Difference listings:
[Start of Attachment]

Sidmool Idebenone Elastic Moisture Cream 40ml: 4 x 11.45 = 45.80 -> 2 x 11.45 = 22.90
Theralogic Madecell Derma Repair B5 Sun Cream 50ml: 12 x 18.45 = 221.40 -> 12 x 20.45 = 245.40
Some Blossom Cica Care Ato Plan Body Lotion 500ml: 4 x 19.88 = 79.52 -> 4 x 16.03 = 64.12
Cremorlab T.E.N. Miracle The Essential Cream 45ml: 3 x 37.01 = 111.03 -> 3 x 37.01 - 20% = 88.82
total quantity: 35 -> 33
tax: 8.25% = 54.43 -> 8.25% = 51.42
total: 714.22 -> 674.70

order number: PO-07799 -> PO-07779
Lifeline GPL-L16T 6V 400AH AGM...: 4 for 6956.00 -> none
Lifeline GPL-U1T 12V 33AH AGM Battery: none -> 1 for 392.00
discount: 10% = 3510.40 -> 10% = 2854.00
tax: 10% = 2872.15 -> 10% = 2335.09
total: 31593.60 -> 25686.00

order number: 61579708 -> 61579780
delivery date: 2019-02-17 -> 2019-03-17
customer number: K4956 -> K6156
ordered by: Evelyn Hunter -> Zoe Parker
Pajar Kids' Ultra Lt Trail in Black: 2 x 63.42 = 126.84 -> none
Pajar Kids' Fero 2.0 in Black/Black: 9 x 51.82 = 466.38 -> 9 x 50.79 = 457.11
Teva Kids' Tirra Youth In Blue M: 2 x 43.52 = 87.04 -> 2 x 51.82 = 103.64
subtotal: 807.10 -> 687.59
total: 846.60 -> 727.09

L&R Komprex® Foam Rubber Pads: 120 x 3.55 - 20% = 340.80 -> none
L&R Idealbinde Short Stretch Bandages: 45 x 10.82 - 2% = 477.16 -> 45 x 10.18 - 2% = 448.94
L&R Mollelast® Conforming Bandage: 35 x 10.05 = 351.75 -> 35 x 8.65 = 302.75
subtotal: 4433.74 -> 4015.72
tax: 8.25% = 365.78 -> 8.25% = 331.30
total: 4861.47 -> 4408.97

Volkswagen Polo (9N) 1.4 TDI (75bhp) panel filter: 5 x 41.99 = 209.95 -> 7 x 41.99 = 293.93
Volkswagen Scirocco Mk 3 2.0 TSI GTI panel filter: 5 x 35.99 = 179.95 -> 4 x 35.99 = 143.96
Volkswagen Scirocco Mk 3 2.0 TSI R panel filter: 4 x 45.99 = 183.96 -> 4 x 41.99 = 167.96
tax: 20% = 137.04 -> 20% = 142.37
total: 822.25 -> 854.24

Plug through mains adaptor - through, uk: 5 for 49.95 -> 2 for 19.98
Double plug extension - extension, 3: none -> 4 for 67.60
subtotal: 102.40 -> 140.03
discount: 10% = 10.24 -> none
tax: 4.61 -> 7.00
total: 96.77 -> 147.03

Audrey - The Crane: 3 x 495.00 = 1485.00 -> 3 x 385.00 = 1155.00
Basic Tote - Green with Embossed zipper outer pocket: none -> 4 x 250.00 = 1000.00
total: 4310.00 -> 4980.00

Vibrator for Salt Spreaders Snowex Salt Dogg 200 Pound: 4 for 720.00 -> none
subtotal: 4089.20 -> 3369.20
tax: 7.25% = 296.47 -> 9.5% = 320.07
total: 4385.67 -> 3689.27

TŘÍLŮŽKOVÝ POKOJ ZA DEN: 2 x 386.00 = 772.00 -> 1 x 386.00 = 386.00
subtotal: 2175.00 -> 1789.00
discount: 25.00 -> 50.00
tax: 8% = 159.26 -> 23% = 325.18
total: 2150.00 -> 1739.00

[End of Attachment]

» What you are asked to do:
The required output is the lines from the one holding "total: 4385.67 -> 3689.27" through the last line of the entries above, copied exactly.

» Task response:
total: 4385.67 -> 3689.27

TŘÍLŮŽKOVÝ POKOJ ZA DEN: 2 x 386.00 = 772.00 -> 1 x 386.00 = 386.00
subtotal: 2175.00 -> 1789.00
discount: 25.00 -> 50.00
tax: 8% = 159.26 -> 23% = 325.18
total: 2150.00 -> 1739.00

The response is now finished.